Change listing data =
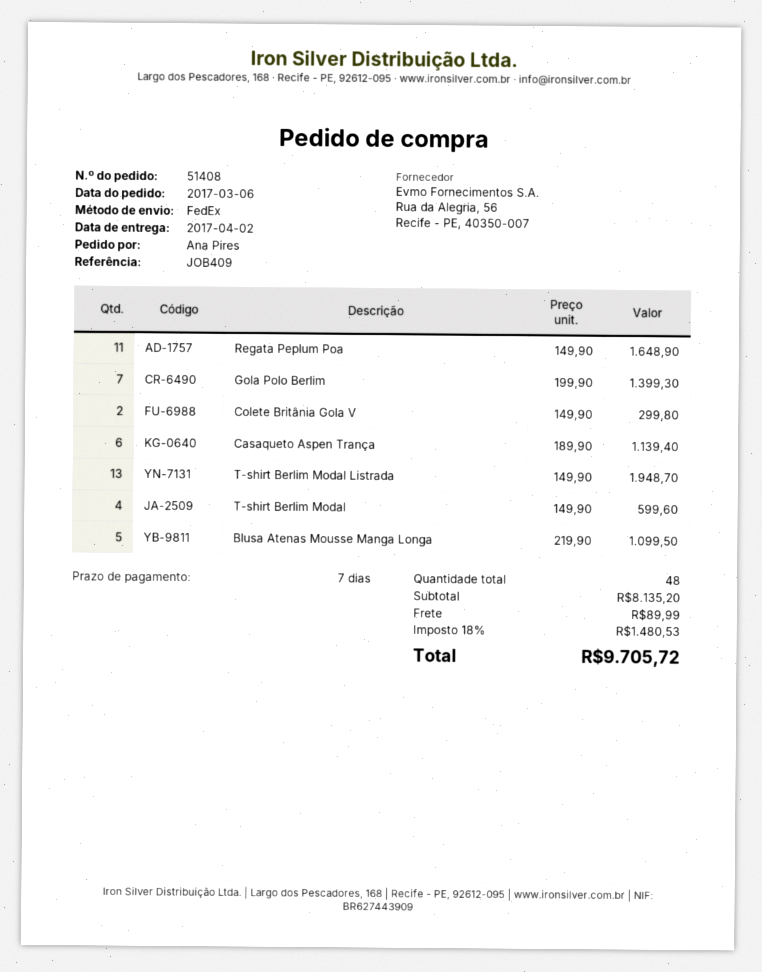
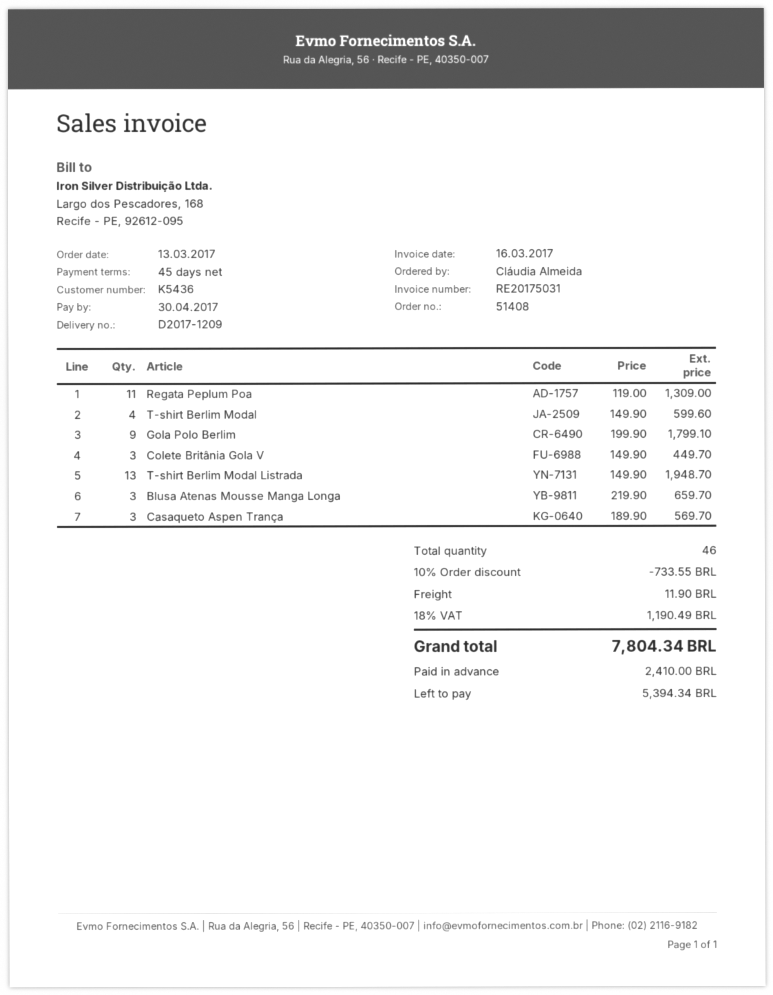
order date: 2017-03-06 -> 2017-03-13
payment terms: 7 days -> 45 days
ordered by: Ana Pires -> Cláudia Almeida
Regata Peplum Poa: 11 x 149.90 = 1648.90 -> 11 x 119.00 = 1309.00
Gola Polo Berlim: 7 x 199.90 = 1399.30 -> 9 x 199.90 = 1799.10
Colete Britânia Gola V: 2 x 149.90 = 299.80 -> 3 x 149.90 = 449.70
Casaqueto Aspen Trança: 6 x 189.90 = 1139.40 -> 3 x 189.90 = 569.70
Blusa Atenas Mousse Manga Longa: 5 x 219.90 = 1099.50 -> 3 x 219.90 = 659.70
total quantity: 48 -> 46
discount: none -> 10% = 733.55
shipping: 89.99 -> 11.90
tax: 18% = 1480.53 -> 18% = 1190.49
total: 9705.72 -> 7804.34

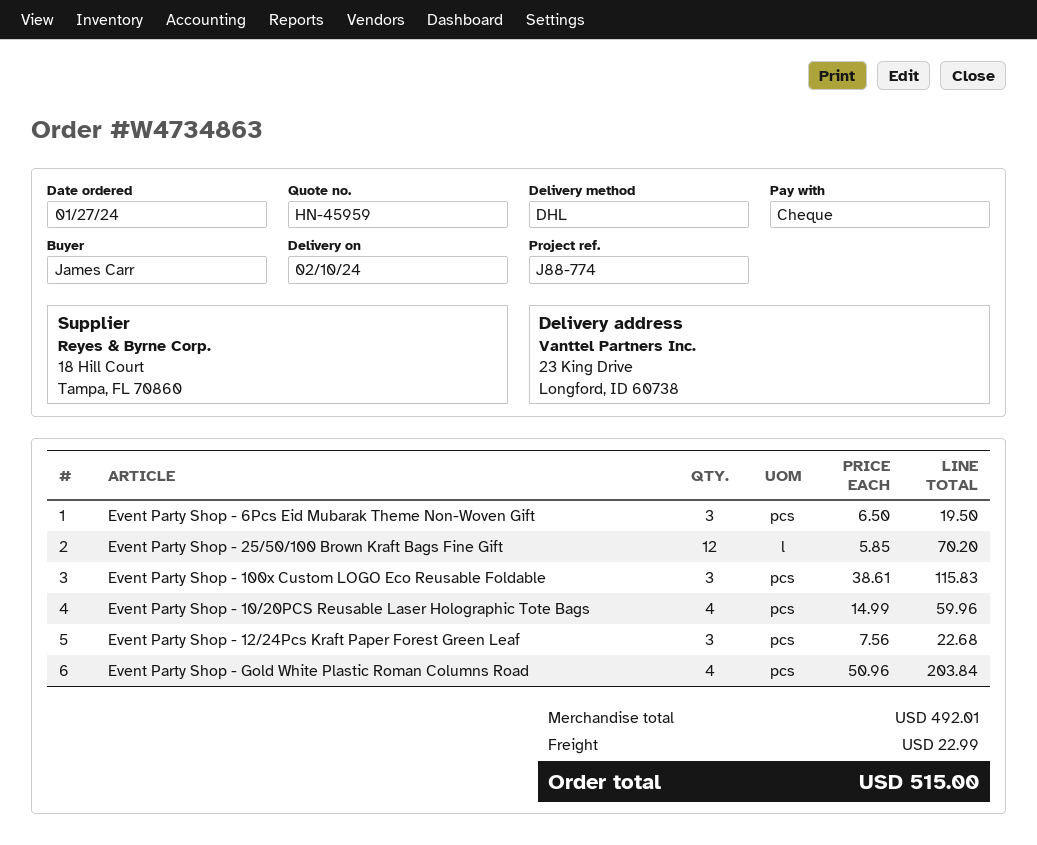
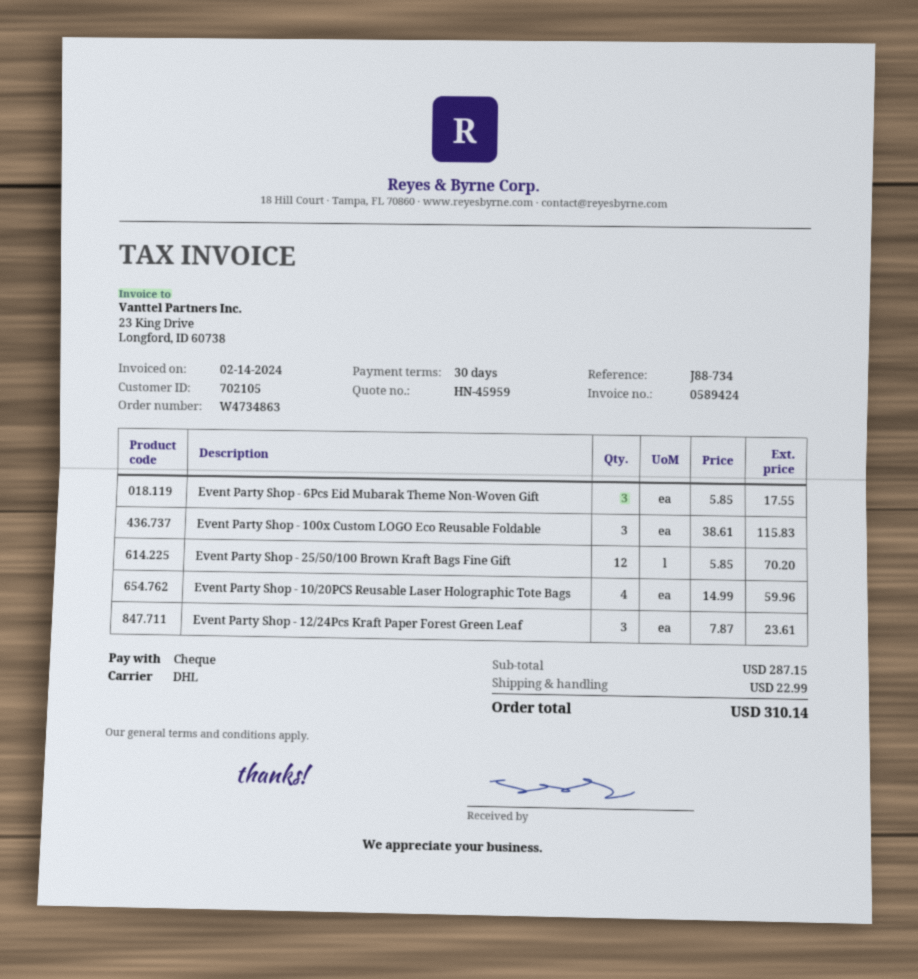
reference: J88-774 -> J88-734
Event Party Shop - 6Pcs Eid Mubarak Theme Non-Woven Gift: 3 x 6.50 = 19.50 -> 3 x 5.85 = 17.55
Event Party Shop - 12/24Pcs Kraft Paper Forest Green Leaf: 3 x 7.56 = 22.68 -> 3 x 7.87 = 23.61
Event Party Shop - Gold White Plastic Roman Columns Road: 4 x 50.96 = 203.84 -> none
subtotal: 492.01 -> 287.15
total: 515.00 -> 310.14

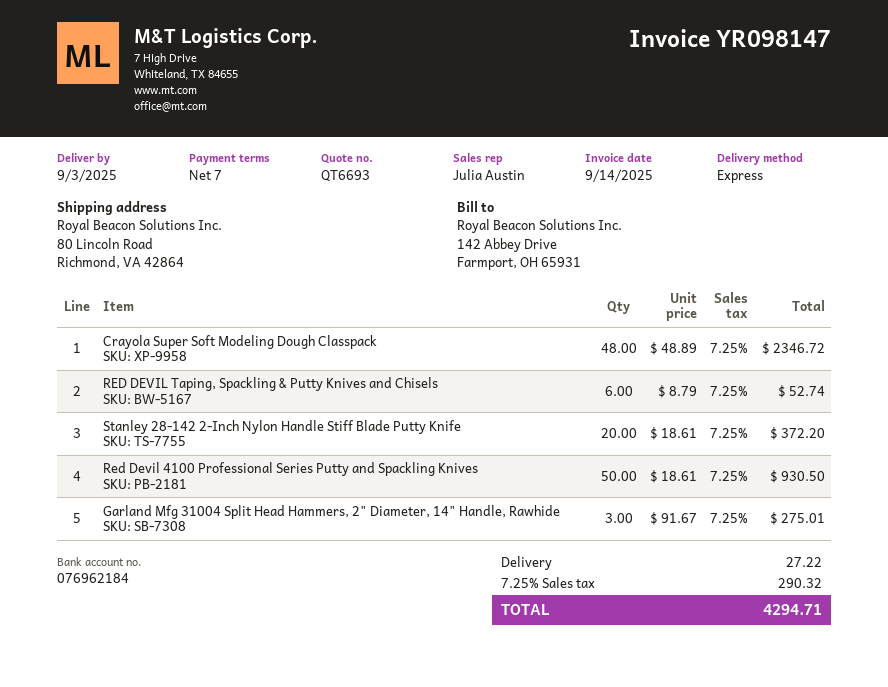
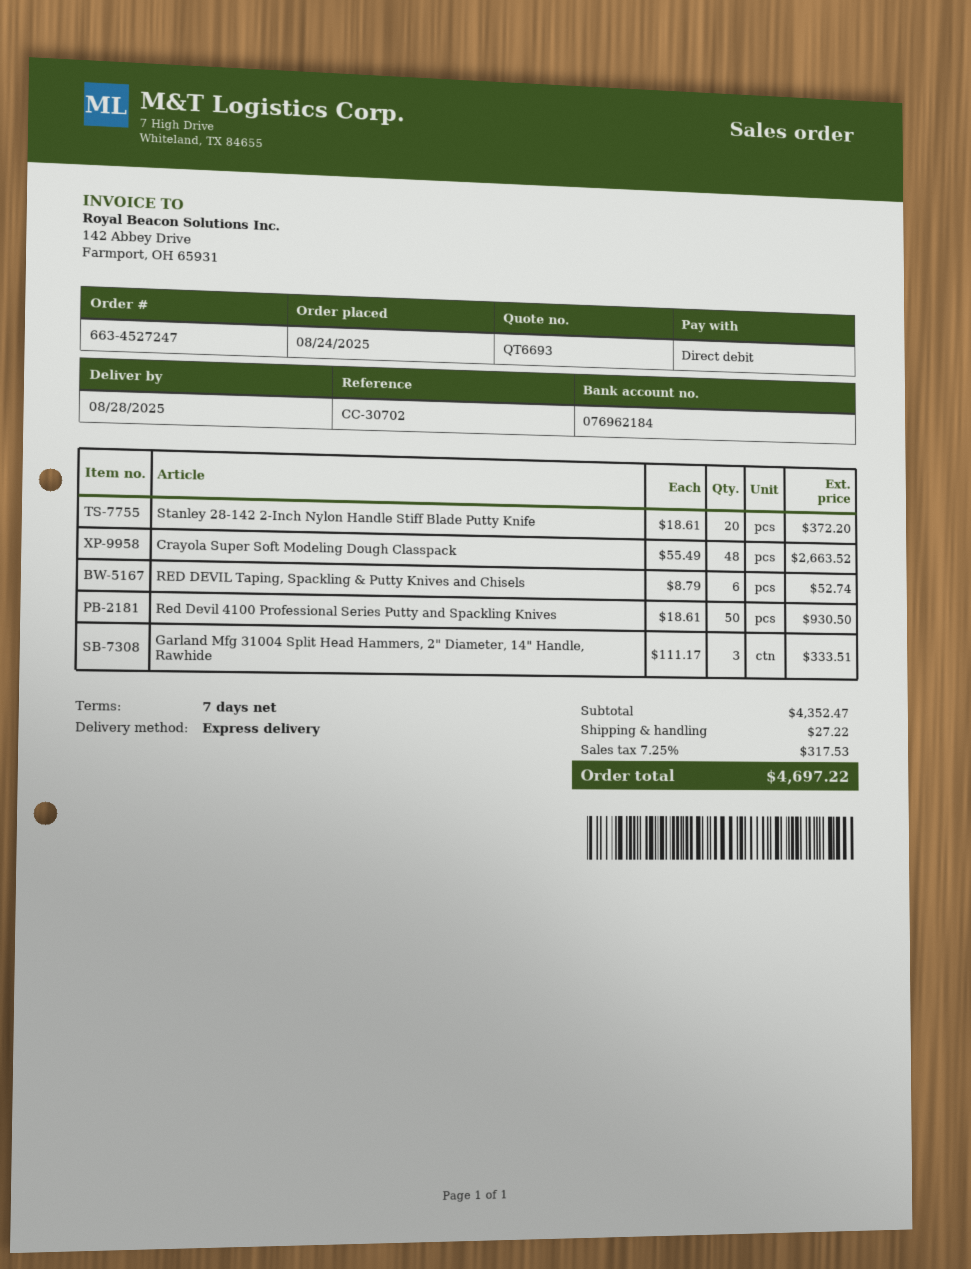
delivery date: 2025-09-03 -> 2025-08-28
Crayola Super Soft Modeling Dough Classpack: 48 x 48.89 = 2346.72 -> 48 x 55.49 = 2663.52
Garland Mfg 31004 Split Head Hammers, 2" Diameter, 14" Handle, Rawhide: 3 x 91.67 = 275.01 -> 3 x 111.17 = 333.51
tax: 7.25% = 290.32 -> 7.25% = 317.53
total: 4294.71 -> 4697.22

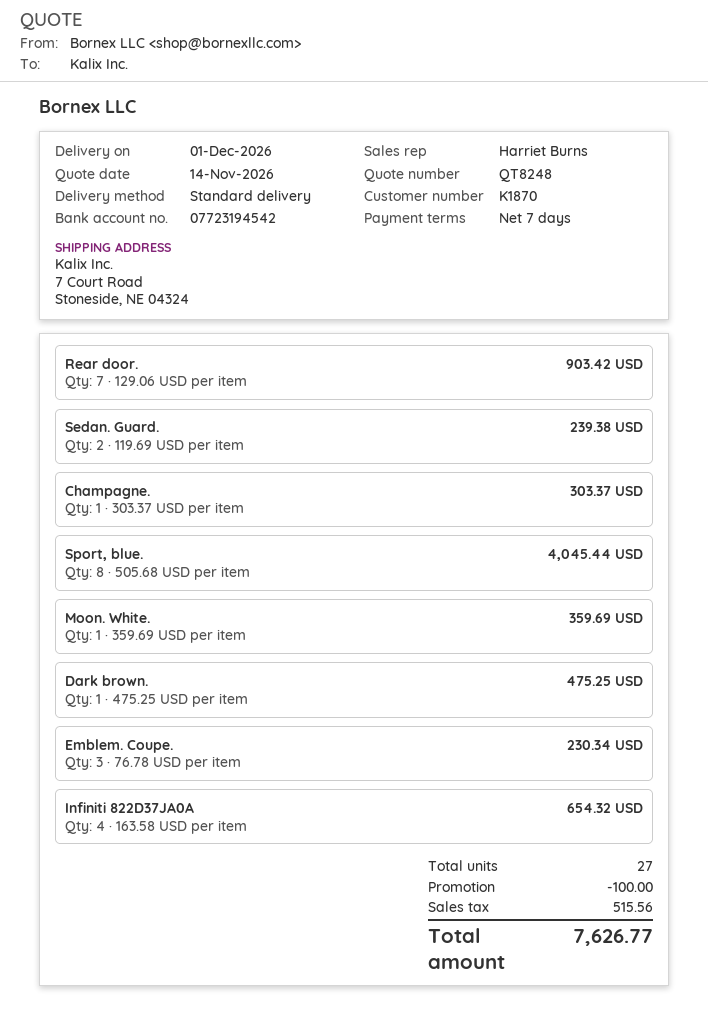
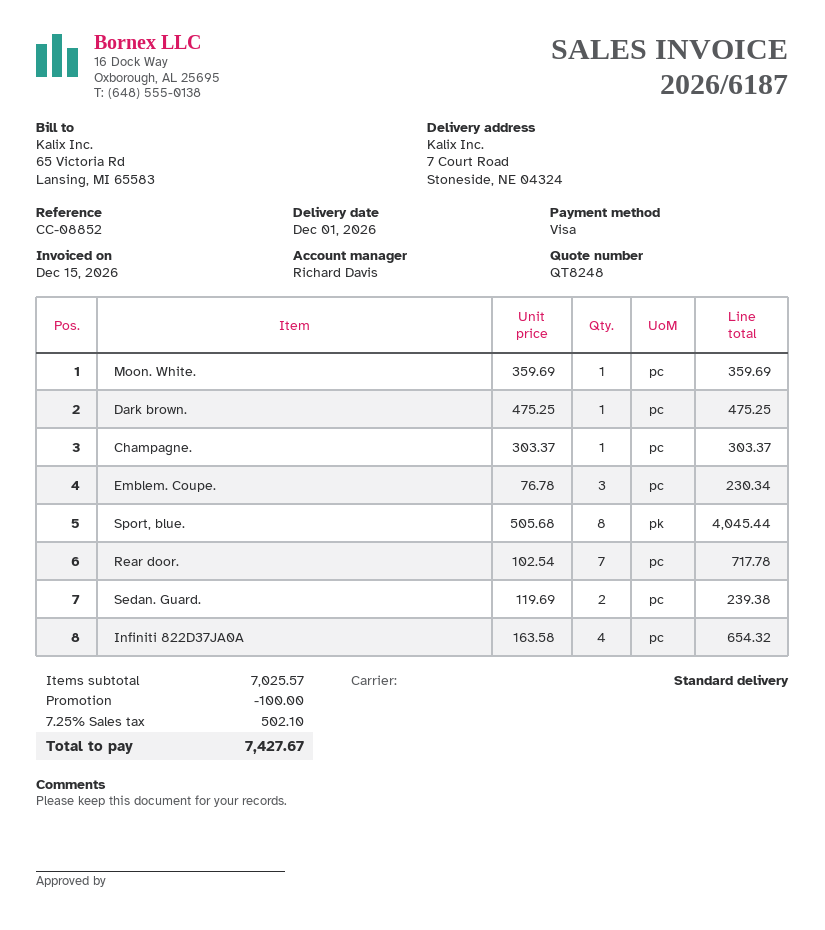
sales rep: Harriet Burns -> Richard Davis
Rear door.: 7 x 129.06 = 903.42 -> 7 x 102.54 = 717.78
tax: 515.56 -> 502.10
total: 7626.77 -> 7427.67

Exercise directions = Write out each entry exactly; any pictures stay out of the copy.

Task result =
order date: 2017-03-06 -> 2017-03-13
payment terms: 7 days -> 45 days
ordered by: Ana Pires -> Cláudia Almeida
Regata Peplum Poa: 11 x 149.90 = 1648.90 -> 11 x 119.00 = 1309.00
Gola Polo Berlim: 7 x 199.90 = 1399.30 -> 9 x 199.90 = 1799.10
Colete Britânia Gola V: 2 x 149.90 = 299.80 -> 3 x 149.90 = 449.70
Casaqueto Aspen Trança: 6 x 189.90 = 1139.40 -> 3 x 189.90 = 569.70
Blusa Atenas Mousse Manga Longa: 5 x 219.90 = 1099.50 -> 3 x 219.90 = 659.70
total quantity: 48 -> 46
discount: none -> 10% = 733.55
shipping: 89.99 -> 11.90
tax: 18% = 1480.53 -> 18% = 1190.49
total: 9705.72 -> 7804.34

reference: J88-774 -> J88-734
Event Party Shop - 6Pcs Eid Mubarak Theme Non-Woven Gift: 3 x 6.50 = 19.50 -> 3 x 5.85 = 17.55
Event Party Shop - 12/24Pcs Kraft Paper Forest Green Leaf: 3 x 7.56 = 22.68 -> 3 x 7.87 = 23.61
Event Party Shop - Gold White Plastic Roman Columns Road: 4 x 50.96 = 203.84 -> none
subtotal: 492.01 -> 287.15
total: 515.00 -> 310.14

delivery date: 2025-09-03 -> 2025-08-28
Crayola Super Soft Modeling Dough Classpack: 48 x 48.89 = 2346.72 -> 48 x 55.49 = 2663.52
Garland Mfg 31004 Split Head Hammers, 2" Diameter, 14" Handle, Rawhide: 3 x 91.67 = 275.01 -> 3 x 111.17 = 333.51
tax: 7.25% = 290.32 -> 7.25% = 317.53
total: 4294.71 -> 4697.22

sales rep: Harriet Burns -> Richard Davis
Rear door.: 7 x 129.06 = 903.42 -> 7 x 102.54 = 717.78
tax: 515.56 -> 502.10
total: 7626.77 -> 7427.67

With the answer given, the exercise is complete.